The administration of Trump and the Governor of Florida have published in recent events a rapidly built detention installation for workers without documentation arrested in federal lands in Florida Everglades, but opponents on June 27 filed an emergency motion to stop the continued use and development of the place that they say will cause irreparable damage to environmental environment.
The installation, called by the Administration as “Caimà Alcatraz”, is located about 37 miles west of Miami at the site of the old Dade-Collier Training and Transition Airport, which was used for government formation until it closed in the late 1960’s, leaving a track in its place.
The Governor of Florida, Ron Desantis (R), has defended the new installation, saying in the media in an informative session of July 1 that it was built in eight days, it will be able to capacity for more than 3,000 occupants and has more than 200 security cameras, 28,000 feet more of wire and 400 security staff. The detainees will be housed in the trailers of the Federal Emergency Management Agency and the “Temporary Facilities of the Soft Face”, told CNN a US Department of National Safety Officer in CNN.

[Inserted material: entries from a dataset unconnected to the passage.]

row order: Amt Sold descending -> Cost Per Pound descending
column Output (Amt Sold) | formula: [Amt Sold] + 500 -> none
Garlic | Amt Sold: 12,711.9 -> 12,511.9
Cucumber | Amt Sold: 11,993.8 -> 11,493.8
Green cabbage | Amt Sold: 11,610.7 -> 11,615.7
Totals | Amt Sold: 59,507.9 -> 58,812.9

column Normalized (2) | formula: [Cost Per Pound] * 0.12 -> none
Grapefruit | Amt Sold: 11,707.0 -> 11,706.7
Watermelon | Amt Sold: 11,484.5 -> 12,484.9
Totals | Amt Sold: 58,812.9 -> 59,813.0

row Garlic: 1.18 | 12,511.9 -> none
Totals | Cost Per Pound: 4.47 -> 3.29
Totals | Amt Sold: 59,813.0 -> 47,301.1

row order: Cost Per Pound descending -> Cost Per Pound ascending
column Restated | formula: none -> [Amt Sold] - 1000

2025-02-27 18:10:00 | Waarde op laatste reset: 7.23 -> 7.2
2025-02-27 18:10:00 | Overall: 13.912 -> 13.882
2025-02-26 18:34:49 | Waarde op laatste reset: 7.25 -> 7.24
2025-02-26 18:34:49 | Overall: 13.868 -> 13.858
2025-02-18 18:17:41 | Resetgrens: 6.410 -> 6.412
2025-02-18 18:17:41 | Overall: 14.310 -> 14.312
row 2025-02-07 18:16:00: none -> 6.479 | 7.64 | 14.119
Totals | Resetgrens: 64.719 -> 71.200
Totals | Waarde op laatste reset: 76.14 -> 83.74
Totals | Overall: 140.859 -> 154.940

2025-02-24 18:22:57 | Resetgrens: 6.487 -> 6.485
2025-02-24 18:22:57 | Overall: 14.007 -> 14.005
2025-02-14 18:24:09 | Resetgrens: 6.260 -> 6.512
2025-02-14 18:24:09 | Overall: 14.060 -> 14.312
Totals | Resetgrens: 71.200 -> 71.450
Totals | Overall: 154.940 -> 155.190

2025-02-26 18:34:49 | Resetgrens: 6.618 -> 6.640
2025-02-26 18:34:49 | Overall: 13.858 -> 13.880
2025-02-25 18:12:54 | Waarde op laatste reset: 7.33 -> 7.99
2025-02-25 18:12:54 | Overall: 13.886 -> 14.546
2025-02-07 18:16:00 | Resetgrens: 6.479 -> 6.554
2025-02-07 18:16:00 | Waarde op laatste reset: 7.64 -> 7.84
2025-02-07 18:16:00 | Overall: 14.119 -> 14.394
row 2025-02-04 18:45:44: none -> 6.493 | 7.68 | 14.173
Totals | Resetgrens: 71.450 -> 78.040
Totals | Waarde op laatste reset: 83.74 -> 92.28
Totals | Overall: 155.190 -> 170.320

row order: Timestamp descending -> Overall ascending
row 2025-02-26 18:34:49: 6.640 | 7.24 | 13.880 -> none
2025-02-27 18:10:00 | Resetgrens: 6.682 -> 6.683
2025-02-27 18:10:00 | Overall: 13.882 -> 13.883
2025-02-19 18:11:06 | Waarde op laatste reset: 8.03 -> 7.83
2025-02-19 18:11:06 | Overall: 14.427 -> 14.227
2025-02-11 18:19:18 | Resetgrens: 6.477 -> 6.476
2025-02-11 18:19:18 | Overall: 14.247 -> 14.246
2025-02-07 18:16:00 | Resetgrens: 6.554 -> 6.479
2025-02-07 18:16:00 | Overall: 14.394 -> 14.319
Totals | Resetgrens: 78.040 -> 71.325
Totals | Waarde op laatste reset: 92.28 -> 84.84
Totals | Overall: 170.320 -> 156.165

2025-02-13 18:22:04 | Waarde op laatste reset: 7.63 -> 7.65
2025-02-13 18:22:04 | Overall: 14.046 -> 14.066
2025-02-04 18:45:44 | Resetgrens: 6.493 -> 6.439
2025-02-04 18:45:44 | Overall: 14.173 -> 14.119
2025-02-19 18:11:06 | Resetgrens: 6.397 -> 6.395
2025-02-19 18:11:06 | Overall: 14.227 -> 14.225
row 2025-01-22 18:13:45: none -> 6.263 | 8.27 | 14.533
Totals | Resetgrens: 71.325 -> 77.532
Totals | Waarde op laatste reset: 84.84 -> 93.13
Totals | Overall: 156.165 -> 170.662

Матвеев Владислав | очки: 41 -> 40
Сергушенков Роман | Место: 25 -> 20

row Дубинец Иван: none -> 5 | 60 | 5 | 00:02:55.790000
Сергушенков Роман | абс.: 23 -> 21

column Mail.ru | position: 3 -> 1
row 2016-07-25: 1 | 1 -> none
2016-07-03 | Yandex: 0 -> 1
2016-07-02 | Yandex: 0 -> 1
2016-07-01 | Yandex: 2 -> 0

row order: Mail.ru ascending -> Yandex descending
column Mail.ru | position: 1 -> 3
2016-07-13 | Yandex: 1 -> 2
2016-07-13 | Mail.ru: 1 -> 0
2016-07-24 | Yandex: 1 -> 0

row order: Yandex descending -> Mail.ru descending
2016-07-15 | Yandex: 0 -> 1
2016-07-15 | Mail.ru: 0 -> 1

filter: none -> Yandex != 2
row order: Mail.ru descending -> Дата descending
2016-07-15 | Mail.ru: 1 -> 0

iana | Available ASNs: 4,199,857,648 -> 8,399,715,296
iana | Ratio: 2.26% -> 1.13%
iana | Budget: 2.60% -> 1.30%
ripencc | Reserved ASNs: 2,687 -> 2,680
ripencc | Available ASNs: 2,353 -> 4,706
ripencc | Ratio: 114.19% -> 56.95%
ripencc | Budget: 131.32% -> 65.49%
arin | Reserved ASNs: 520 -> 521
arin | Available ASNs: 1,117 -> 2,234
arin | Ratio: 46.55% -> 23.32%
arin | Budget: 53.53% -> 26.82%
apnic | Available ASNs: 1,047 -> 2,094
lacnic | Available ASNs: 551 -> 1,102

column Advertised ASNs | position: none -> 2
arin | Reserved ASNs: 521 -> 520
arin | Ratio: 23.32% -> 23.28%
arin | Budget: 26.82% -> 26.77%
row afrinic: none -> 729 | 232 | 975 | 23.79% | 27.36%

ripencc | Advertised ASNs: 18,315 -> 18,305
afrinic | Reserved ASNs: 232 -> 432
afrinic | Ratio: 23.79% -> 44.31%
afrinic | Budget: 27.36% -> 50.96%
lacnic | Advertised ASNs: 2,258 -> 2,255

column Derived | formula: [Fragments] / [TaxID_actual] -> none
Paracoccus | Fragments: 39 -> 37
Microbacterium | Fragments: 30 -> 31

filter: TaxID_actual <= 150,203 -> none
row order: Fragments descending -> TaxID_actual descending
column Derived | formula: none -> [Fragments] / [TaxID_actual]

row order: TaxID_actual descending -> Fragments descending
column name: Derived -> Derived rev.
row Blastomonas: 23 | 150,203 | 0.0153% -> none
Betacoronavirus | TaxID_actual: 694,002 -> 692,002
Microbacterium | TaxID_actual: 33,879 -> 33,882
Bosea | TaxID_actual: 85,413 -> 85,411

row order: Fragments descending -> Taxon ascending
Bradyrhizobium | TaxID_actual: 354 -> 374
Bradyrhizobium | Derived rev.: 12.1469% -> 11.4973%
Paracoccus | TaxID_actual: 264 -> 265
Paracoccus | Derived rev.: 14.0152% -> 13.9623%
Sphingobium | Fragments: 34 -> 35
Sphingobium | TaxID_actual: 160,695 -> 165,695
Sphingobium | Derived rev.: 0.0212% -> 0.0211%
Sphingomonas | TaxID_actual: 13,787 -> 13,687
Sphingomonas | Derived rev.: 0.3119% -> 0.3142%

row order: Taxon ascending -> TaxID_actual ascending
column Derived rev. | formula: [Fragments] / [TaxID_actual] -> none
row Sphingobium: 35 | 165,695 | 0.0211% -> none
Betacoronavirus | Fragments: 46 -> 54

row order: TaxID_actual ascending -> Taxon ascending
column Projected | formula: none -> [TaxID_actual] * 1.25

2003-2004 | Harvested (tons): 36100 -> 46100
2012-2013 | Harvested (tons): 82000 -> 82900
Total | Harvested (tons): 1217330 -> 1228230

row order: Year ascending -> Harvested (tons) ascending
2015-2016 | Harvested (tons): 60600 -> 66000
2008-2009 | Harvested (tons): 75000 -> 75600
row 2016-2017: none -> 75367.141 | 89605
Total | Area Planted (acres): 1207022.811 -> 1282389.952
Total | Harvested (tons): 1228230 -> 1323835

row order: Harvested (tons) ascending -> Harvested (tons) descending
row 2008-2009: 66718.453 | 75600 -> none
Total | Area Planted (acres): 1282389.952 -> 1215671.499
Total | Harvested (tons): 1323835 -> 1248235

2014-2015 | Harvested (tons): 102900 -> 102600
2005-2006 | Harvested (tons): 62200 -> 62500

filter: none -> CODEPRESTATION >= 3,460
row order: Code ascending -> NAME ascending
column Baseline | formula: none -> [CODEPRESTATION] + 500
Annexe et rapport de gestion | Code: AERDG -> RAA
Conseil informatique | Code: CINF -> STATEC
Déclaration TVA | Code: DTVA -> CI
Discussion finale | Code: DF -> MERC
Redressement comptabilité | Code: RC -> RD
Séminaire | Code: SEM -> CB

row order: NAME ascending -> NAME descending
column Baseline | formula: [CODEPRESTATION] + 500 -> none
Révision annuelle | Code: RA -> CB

Disantis said that the construction of the installation and operation of one year is expected to have Florida estimated $ 450 million, but said that the state would request a FEMA refund. “
The ICE had more than 56,000 people in arrest in mid -June, Bloomberg said in a federal data analysis, but the agency is only funded to have about 41,500.
Qualified emergency qualified
Kevin Guthrie, head of the Florida Emergency Management Division, said that the contractors hired so far were already precalmed to work in emergency services. State Disantees and officials did not go through state tender requirements and environmental review quoting a 2023 Emergency Order that stated in response to Cuban and Haitian migrants arriving by boat in the keys of Florida. Since then, the governor has expanded this immigration emergency order several times.
Among the contractors of the identified site is SLSCO LTD., a Galveston construction firm, based in Texas, which built parts of the border wall of the first Trump administration in three states and has recently been offering new barrier contracts. According to the Florida Government website, collected by Miami Herald, SLSCO has been awarded other Florida works with a value of up to $ 17.7 million. The company did not respond to ENR through the time of stories publications on July 8.
Other companies named as winning contracts include Garner Environmental Services, a disaster release company; Deployed resources, a logistics company; CDR Maguire, provider of health services; Gardaworld Safety Contractor and a portable toilet provider. Also, the generators and lifts rented by contractors of the Sunbelt Rental rental company were visible at the press conference on July 1. Guthrie said that as it was built, the installation can support a hurricane in category 2 and could be quickly evacuated in the event of a storm. Desantis told journalists that the installation would not expand beyond the original airport footprint, but the state plans a second detention center in Camp Blanding, a Florida National Guard base near Jacksonville. GARDAWORLD was previously hired to build a Chicago -like shelter before the State blocks it.
Mount challenges
In the meantime, in a lawsuit now in the Federal District Court of Miami, Friends of the Everglades, represented by Earthjustice and the Center of Biological Diversity, demand national security, American immigration and custom customs compliance (ICE), the Florida Emergency Management Agency and the County of Miami-Dade.
Groups say that state officials gathered the place without environmental reviews or opportunities for public contributions. “This scheme is not only cruel, but also threatens the Everglades ecosystem that state and federal taxpayers have spent billions to protect,” said Eve Samples, executive director of Everglades friends in a statement, including the extensive work of the United States Army Engineers. The opponents have also played the protection capacity of the installation hurricanes.
The United States Department of Justice said in a response from June 30 that demand is not “mature” for its review and that it is “an indefinite waterproof and does not specify the acts that the county should do to fulfill”. In Miami-Dade’s response to the request for the temporary containment order, the county prosecutor, Geraldine Bonzon-Keenan, said that the Governor Desantis “is expressly authorized to” use state and local resources “as reasonably necessary to deal with the emergency.”
The Miccosukee Indians tribe is opposed to the proposed installation, citing the impacts on the sensitive areas and their communities, said Talbert Cypress, the President of the Talbert Cypress tribe. “We have contacted the administrations of Desantis and Trump to determine a way to go,” he said.